Friday, October 22, 2010

Links! Horror, Hunger Games, More

I don't get how people do this blogging thing.  It seems as though I always have to choose between reading comics and blogging about them.  That doesn't seem right, does it?  Anyway, here are some links to folks who seem to have a better handle on this whole Internet thing...

*I really liked this interview with Johnny Ryan at The Comics Journal site, on the subject of his excellent horror comic Prison Pit, one of my current faves.

*Dig this comics adaptation of YA novel The Hunger Games by Faith Erin Hicks.

*Although he was not in attendance, Tom Spurgeon provides the best post-game analysis of New York  Comic Con I've come across.  If you only read one NYCC report, etc.

*Moviefone counts down the 20 Most Iconic Horror Scenes of All Time, and provides video clips.  A pretty good list so far, I thought.

Wednesday, October 13, 2010

Links! Peanuts, Mome, more


Yes, it's time for another link roundup here at Articulate Nerd.  I want to try and alternate these posts with posts featuring original content, but most of my free time lately has been spent reading David Foster Wallace's excellent (and, like, really, really long) novel Infinite Jest.  Now that I'm finished reading that formidable tome, I should have more time to read and review comics.  I hope.  I also haven't had time to read most of the pieces I'm linking to here, but don't let that stop you!

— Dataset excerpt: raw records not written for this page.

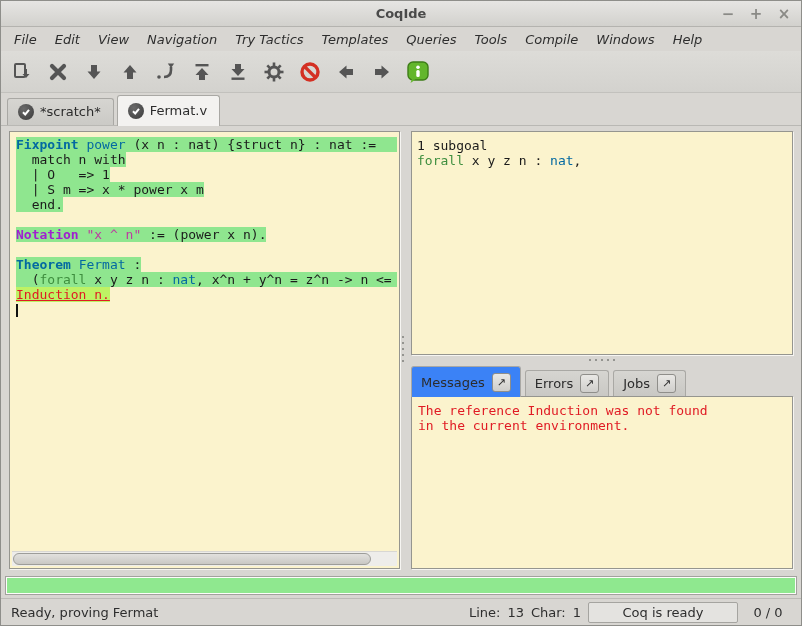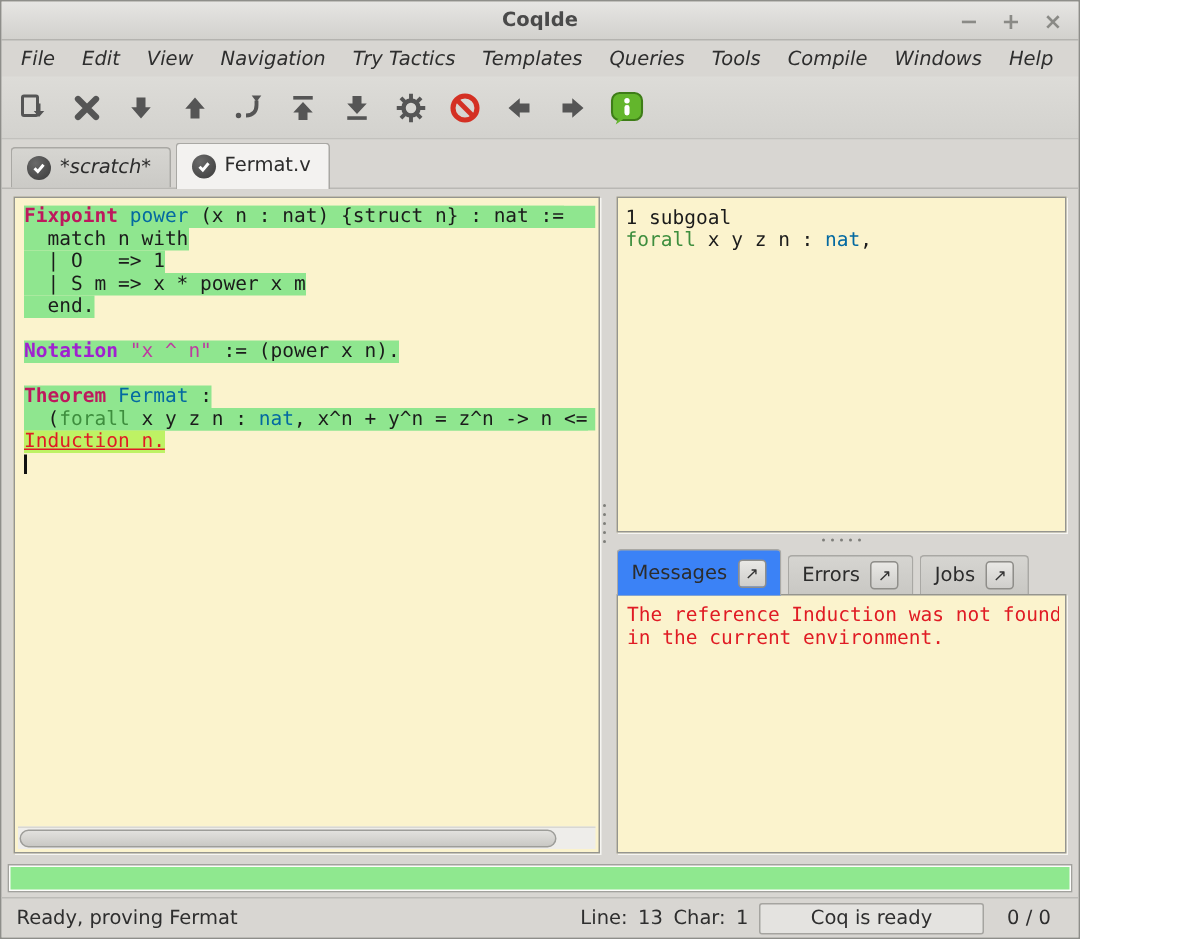--- a/index.html
+++ b/index.html
@@ -4,7 +4,7 @@
 <style>
   * { margin:0; padding:0; box-sizing:border-box; }
   html,body { width:802px; height:626px; font-family:"DejaVu Sans", sans-serif; }
-  .window { width:720px; height:626px; background:#d8d6d2; border:1px solid #8e8e8a;
+  .window { width:802px; height:626px; background:#d8d6d2; border:1px solid #8e8e8a;
             display:flex; flex-direction:column; overflow:hidden;justify-content:center; }
 
   

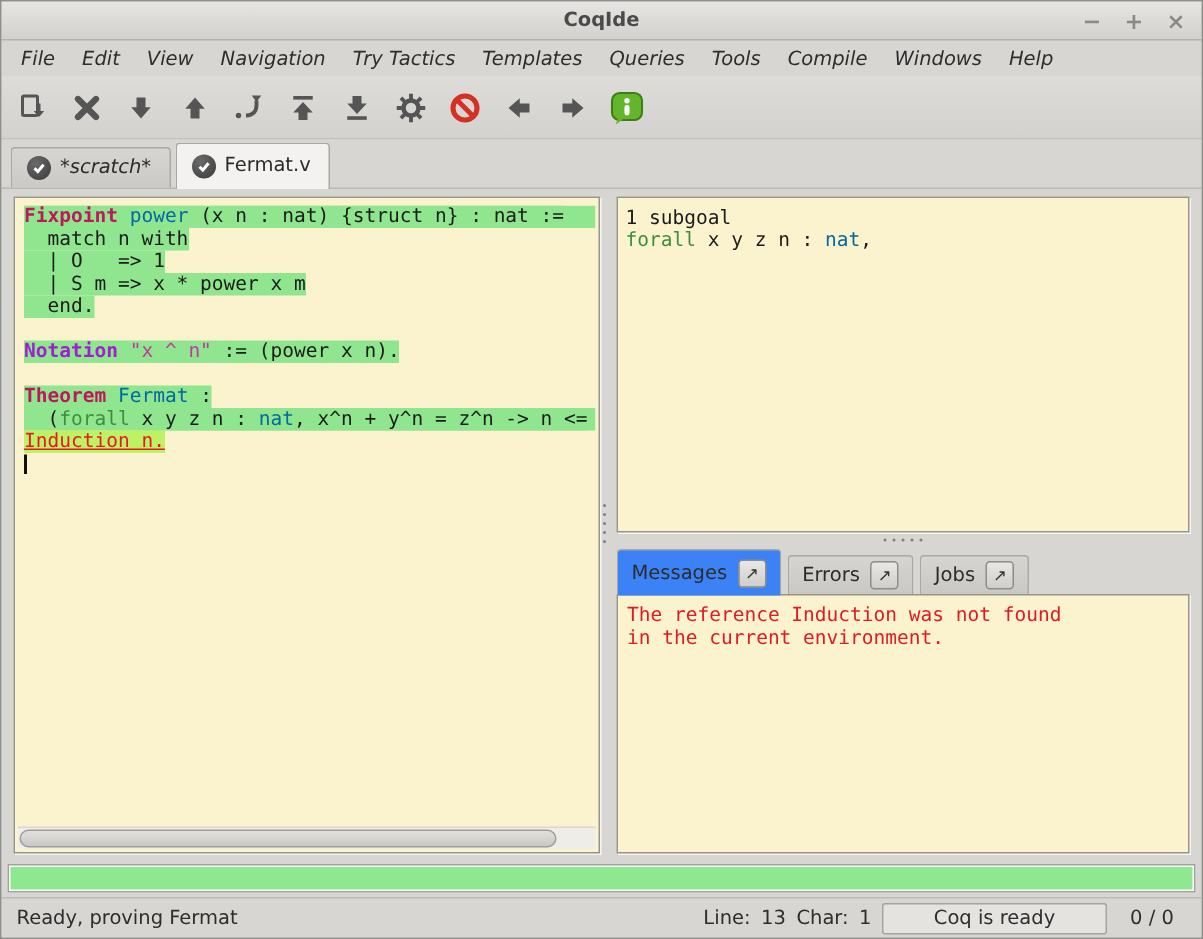--- a/index.html
+++ b/index.html
@@ -32,7 +32,7 @@
   .tab { display:flex; align-items:center; gap:6px; font-size:13px; color:#2c2c2c;
          border:1px solid #a9a8a4; border-bottom:none; border-radius:3px 3px 0 0;
          padding:5px 12px 6px 10px; margin-right:3px; }
-  .tab.inactive { background:linear-gradient(#d6d5d1,#cbcac6); height:27px;font-style:italic; }
+  .tab.inactive { background:linear-gradient(#d6d5d1,#cbcac6); height:27px; }
   .tab.active   { background:#f3f2f0; height:31px; position:relative; z-index:2; margin-bottom:-1px; }
   .check-badge { width:16px; height:16px; border-radius:50%;
                  background:radial-gradient(circle at 35% 30%, #6a6a6a, #3a3a3a);

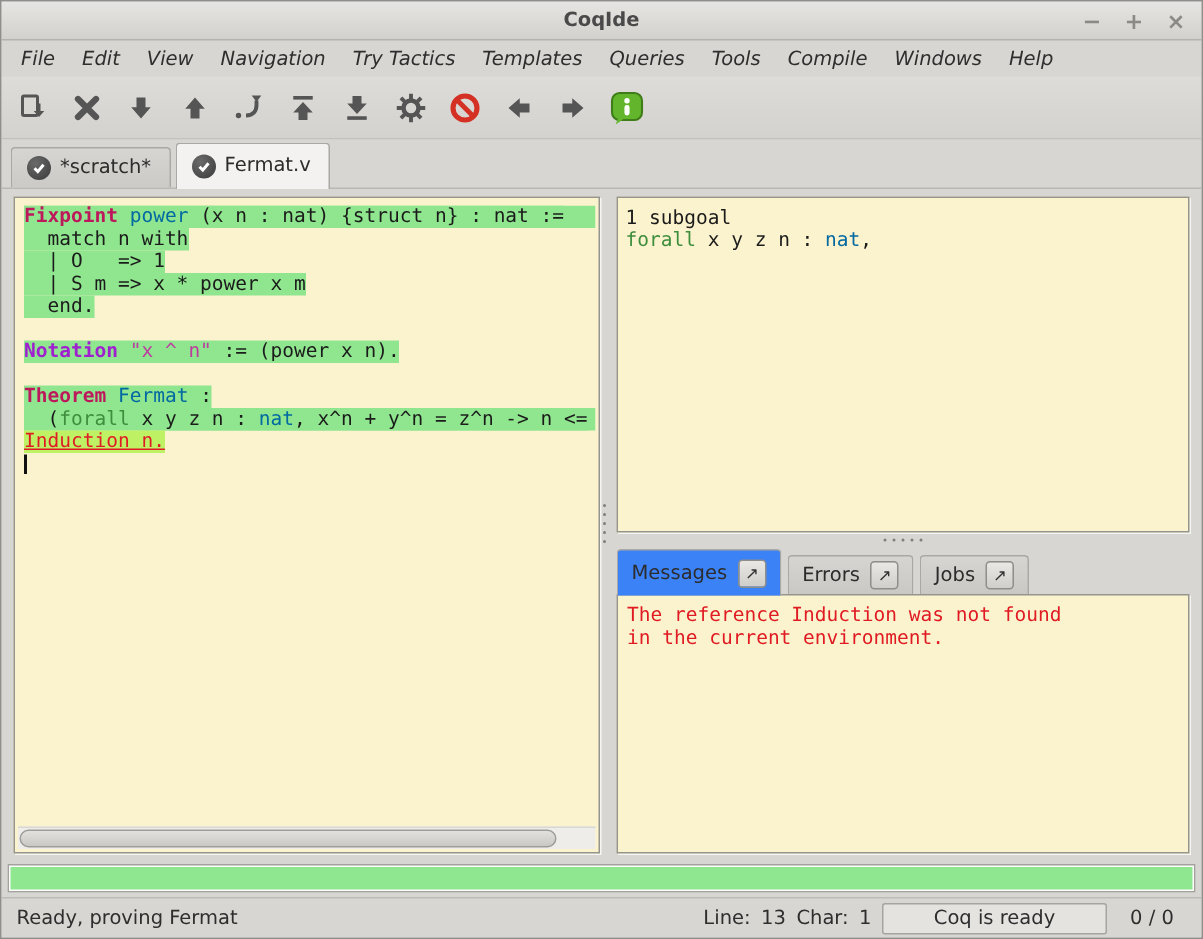--- a/index.html
+++ b/index.html
@@ -55,7 +55,7 @@
   .seg { white-space:pre; }
   .hl-proc { background:#8fe68f; }
   .hl-errl { background:#bef264; }
-  .tk-kw  { color:#be185d; font-weight:bold; }
+  .tk-kw  { color:#0369a1; font-weight:bold; }
   .tk-id  { color:#0369a1; }
   .tk-prf { color:#a020d0; font-weight:bold; }
   .tk-str { color:#be3ba0; }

*First up, a couple of links related to Fantagraphics' quarterly anthology, Mome, which is celebrating it's fifth anniversary.  That's the subject of this interview with Mome editor Eric Reynolds at Robot 6.  Also worthy of your attention is Rob Clough's review of Mome vol. 19 for The Comics Journal.  Seems like Rob liked this newest issue as much as I did.  That D.J. Bryant story was the star of the show for me, but almost every contribution to this volume knocked it out of the park, and Clough does a great job examining each story.

*I'm really looking forward to reading this interview with Charles Schulz's widow, Jean, about the future of the Peanuts franchise.  Ditto this article on upcoming plans for Peanuts merchandising, which I'm guessing may cover some of the same subjects as the interview.

*Here's a good one for the weeks leading up to Halloween.  The great Richard Sala is posting portraits of various nefarious looking characters in a blogging project he is calling "Unmasked." (via The Comics Reporter)

*Jog used to post long pieces of comics criticism on a regular basis, and now does so only occasionally.  He remains the best he is at what he does, so this long essay re: Alan Moore's Neonomicon #2 is certainly worth noting.

*Sean Collins (who is also responsible for the Eric Reynolds interview linked above) is blogging his way through Los. Bros. Hernandez's comics masterpiece Love and Rockets this month, and supplements that ambitious project with this previously posted interview with the superhumanly talented cartoonists.

*Holy crap, Josh Simmons comic Cockbone is online! (Um, NSFW)  I've wanted to read this for quite some time.  Simmons also has work in the new issue of Mome.  It's all coming back to Mome this week, which is why I've chosen to illustrate this post with Simmons' cover to the new volume.

Sunday, October 3, 2010

Links!


I'm going to try and post a little roundup of links to cool or noteworthy stuff every week.  Here are some goodies I stumbled across in the past week or so....

*Over at Comics Comics, Dan Nadel has been posting excerpts from "Right Thing the Wrong Way: The Story of Highwater Books," a catalogue for an exhibition opening October 1st at Fourth Wall Project in Boston.  Highwater was a terrific and important arts-comics publisher, and this sounds like it would be a great show.  Here are the first two excerpts, with more on the way, presumably.

*Bob Levin is one of the greatest writers about comics around, so you won't want to miss his essay on underground cartoonist Greg Irons.

*My boyfriend has a new blog!  Teen-sy Little Book Blog examines young adult literature.  Maybe start with this post about author Christopher Pike, a good example of the kind of writing David does very well.  David also has a comics blog, Comics-and-More, that you should all be following.

*Publishing news: I am a great fan of the 1960s Batman tv show, and I think it would be great to have a comprehensive book that would be kind of a complete guide to the series, with interviews and lots of photographs and images from the series.  This isn't that, but it could be sort of interesting, and it gives me an excuse to post a picture of Yvonne Craig as Batgirl, sporting one of my favorite superhero costumes ever.  Really, that costume is gorgeous.